— Work required —
Because the copy must hold no pictures, return the data below with all of its words intact.

Provided information Start Marker

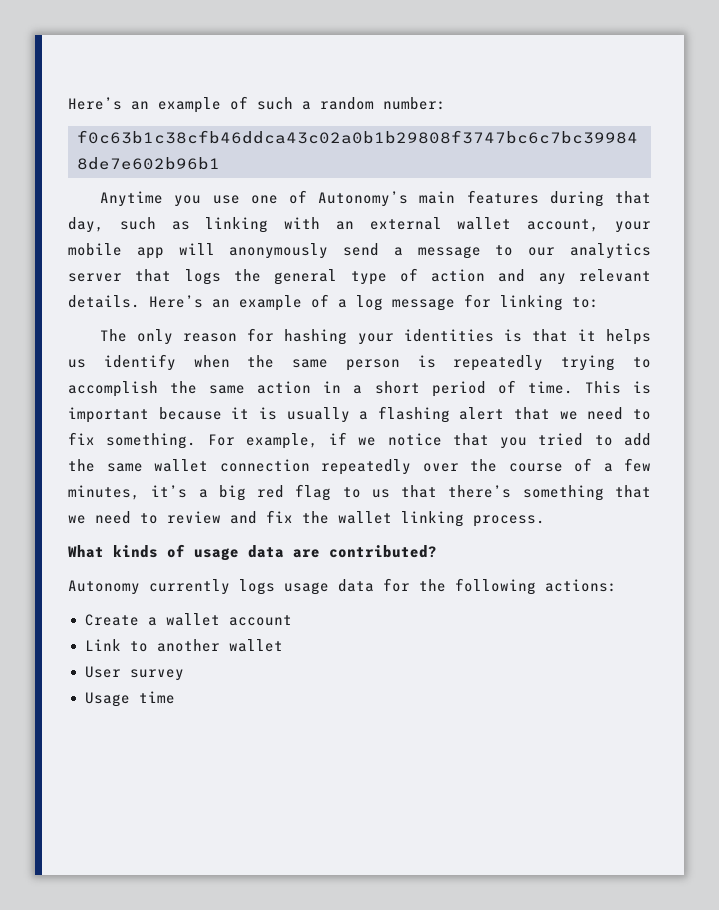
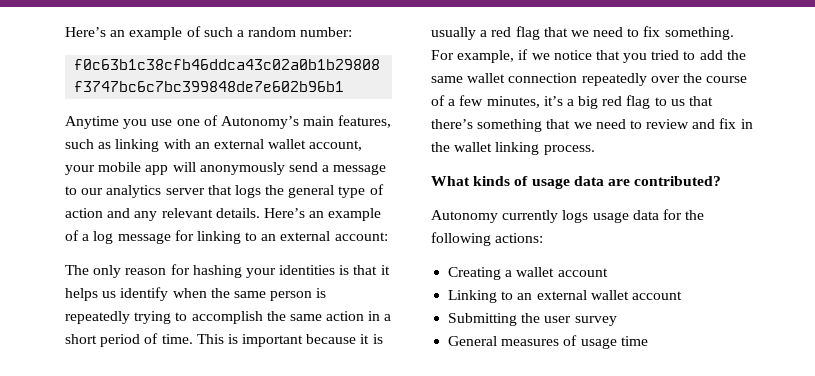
[466,190,651,207] [68,217,104,233] features during that day, -> [338,115,392,128] features,
[572,297,599,308] to: -> [245,231,388,241] to an external account:
[377,406,505,423] flashing alert -> [491,26,540,40] red flag
(293, 516) none -> [740,119,753,129] in
[84,614,139,626] Create -> [448,267,502,280] Creating
[84,639,283,652] [84,666,184,681] [84,692,130,707] Link to another wallet // User survey // Usage -> [448,290,682,303] [448,313,617,326] [448,335,617,349] Linking to an external wallet account // Submitting the user survey // General measures of usage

Provided information End Marker

— Expected answer —
[466,190,651,207] [68,217,104,233] features during that day, -> [338,115,392,128] features,
[572,297,599,308] to: -> [245,231,388,241] to an external account:
[377,406,505,423] flashing alert -> [491,26,540,40] red flag
(293, 516) none -> [740,119,753,129] in
[84,614,139,626] Create -> [448,267,502,280] Creating
[84,639,283,652] [84,666,184,681] [84,692,130,707] Link to another wallet // User survey // Usage -> [448,290,682,303] [448,313,617,326] [448,335,617,349] Linking to an external wallet account // Submitting the user survey // General measures of usage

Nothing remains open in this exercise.